What needs to be done: Once you find the line that contains "minutes for 06/08/2019", write out that line and every line after it to the end of the records, exactly and with nothing else.

Given data:

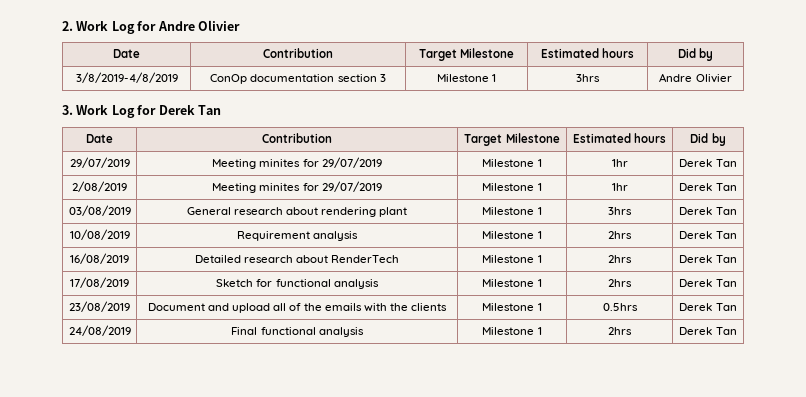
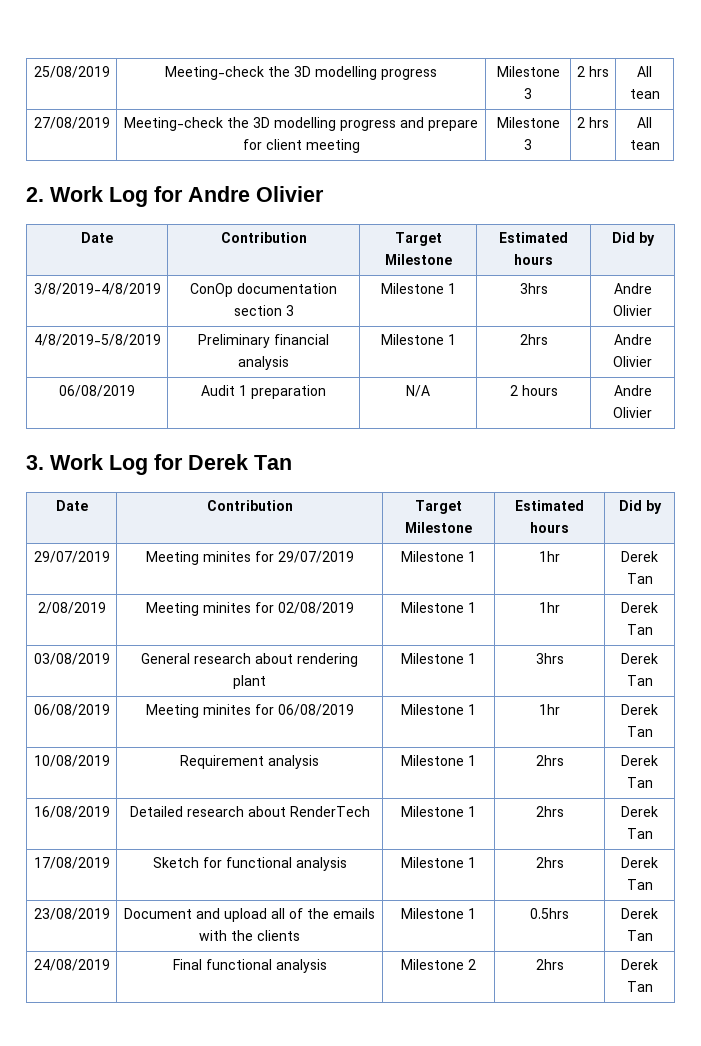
+ 25/08/2019 | Meeting-check the 3D modelling progress | Milestone 3 | 2 hrs | All tean
+ 27/08/2019 | Meeting-check the 3D modelling progress and prepare for client meeting | Milestone 3 | 2 hrs | All tean
+ 4/8/2019-5/8/2019 | Preliminary financial analysis | Milestone 1 | 2hrs | Andre Olivier
+ 06/08/2019 | Audit 1 preparation | N/A | 2 hours | Andre Olivier
- 2/08/2019 | Meeting minites for 29/07/2019 | Milestone 1 | 1hr | Derek Tan
+ 2/08/2019 | Meeting minites for 02/08/2019 | Milestone 1 | 1hr | Derek Tan
+ 06/08/2019 | Meeting minites for 06/08/2019 | Milestone 1 | 1hr | Derek Tan
- 24/08/2019 | Final functional analysis | Milestone 1 | 2hrs | Derek Tan
+ 24/08/2019 | Final functional analysis | Milestone 2 | 2hrs | Derek Tan

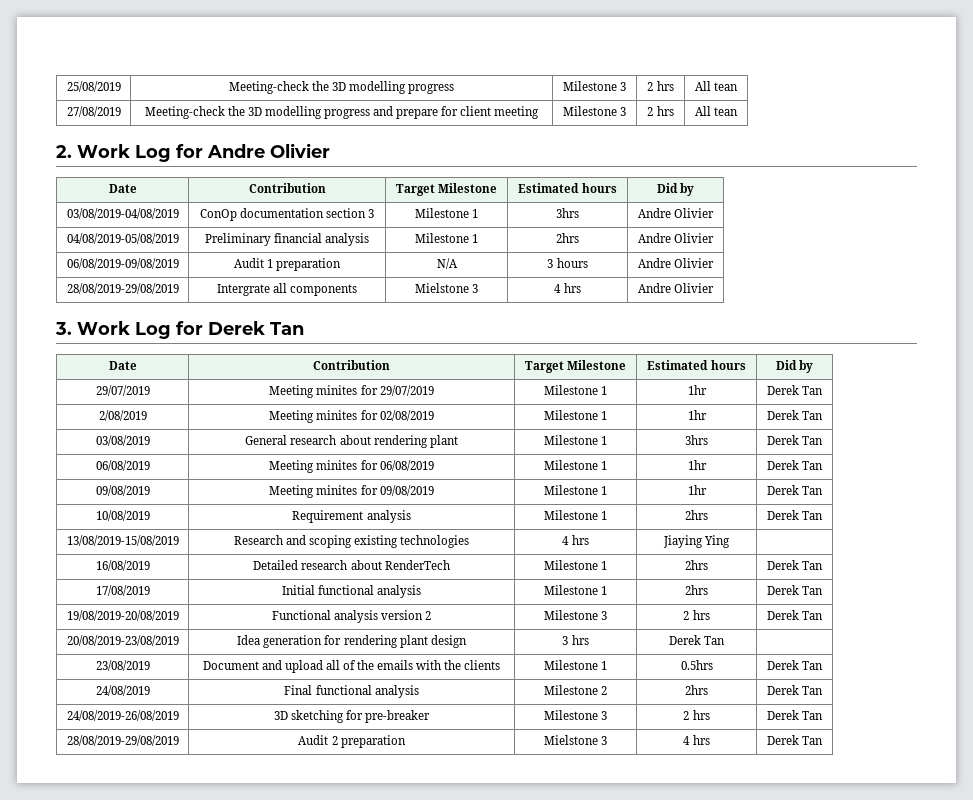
- 3/8/2019-4/8/2019 | ConOp documentation section 3 | Milestone 1 | 3hrs | Andre Olivier
+ 03/08/2019-04/08/2019 | ConOp documentation section 3 | Milestone 1 | 3hrs | Andre Olivier
- 4/8/2019-5/8/2019 | Preliminary financial analysis | Milestone 1 | 2hrs | Andre Olivier
+ 04/08/2019-05/08/2019 | Preliminary financial analysis | Milestone 1 | 2hrs | Andre Olivier
- 06/08/2019 | Audit 1 preparation | N/A | 2 hours | Andre Olivier
+ 06/08/2019-09/08/2019 | Audit 1 preparation | N/A | 3 hours | Andre Olivier
+ 28/08/2019-29/08/2019 | Intergrate all components | Mielstone 3 | 4 hrs | Andre Olivier
+ 09/08/2019 | Meeting minites for 09/08/2019 | Milestone 1 | 1hr | Derek Tan
+ 13/08/2019-15/08/2019 | Research and scoping existing technologies | 4 hrs | Jiaying Ying |
- 17/08/2019 | Sketch for functional analysis | Milestone 1 | 2hrs | Derek Tan
+ 17/08/2019 | Initial functional analysis | Milestone 1 | 2hrs | Derek Tan
+ 19/08/2019-20/08/2019 | Functional analysis version 2 | Milestone 3 | 2 hrs | Derek Tan
+ 20/08/2019-23/08/2019 | Idea generation for rendering plant design | 3 hrs | Derek Tan |
+ 24/08/2019-26/08/2019 | 3D sketching for pre-breaker | Milestone 3 | 2 hrs | Derek Tan
+ 28/08/2019-29/08/2019 | Audit 2 preparation | Mielstone 3 | 4 hrs | Derek Tan

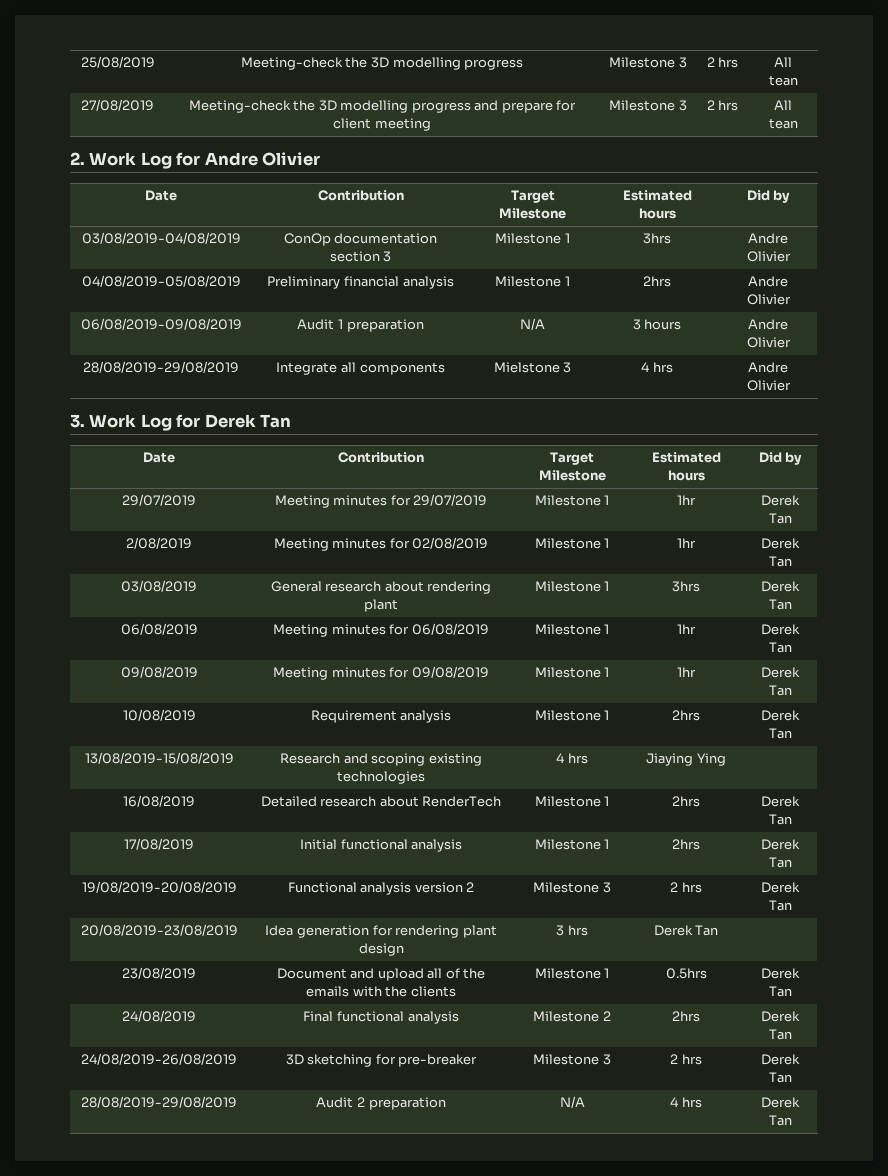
- 28/08/2019-29/08/2019 | Intergrate all components | Mielstone 3 | 4 hrs | Andre Olivier
+ 28/08/2019-29/08/2019 | Integrate all components | Mielstone 3 | 4 hrs | Andre Olivier
- 29/07/2019 | Meeting minites for 29/07/2019 | Milestone 1 | 1hr | Derek Tan
+ 29/07/2019 | Meeting minutes for 29/07/2019 | Milestone 1 | 1hr | Derek Tan
- 2/08/2019 | Meeting minites for 02/08/2019 | Milestone 1 | 1hr | Derek Tan
+ 2/08/2019 | Meeting minutes for 02/08/2019 | Milestone 1 | 1hr | Derek Tan
- 06/08/2019 | Meeting minites for 06/08/2019 | Milestone 1 | 1hr | Derek Tan
+ 06/08/2019 | Meeting minutes for 06/08/2019 | Milestone 1 | 1hr | Derek Tan
- 09/08/2019 | Meeting minites for 09/08/2019 | Milestone 1 | 1hr | Derek Tan
+ 09/08/2019 | Meeting minutes for 09/08/2019 | Milestone 1 | 1hr | Derek Tan
- 28/08/2019-29/08/2019 | Audit 2 preparation | Mielstone 3 | 4 hrs | Derek Tan
+ 28/08/2019-29/08/2019 | Audit 2 preparation | N/A | 4 hrs | Derek Tan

Result of the exercise:
+ 06/08/2019 | Meeting minutes for 06/08/2019 | Milestone 1 | 1hr | Derek Tan
- 09/08/2019 | Meeting minites for 09/08/2019 | Milestone 1 | 1hr | Derek Tan
+ 09/08/2019 | Meeting minutes for 09/08/2019 | Milestone 1 | 1hr | Derek Tan
- 28/08/2019-29/08/2019 | Audit 2 preparation | Mielstone 3 | 4 hrs | Derek Tan
+ 28/08/2019-29/08/2019 | Audit 2 preparation | N/A | 4 hrs | Derek Tan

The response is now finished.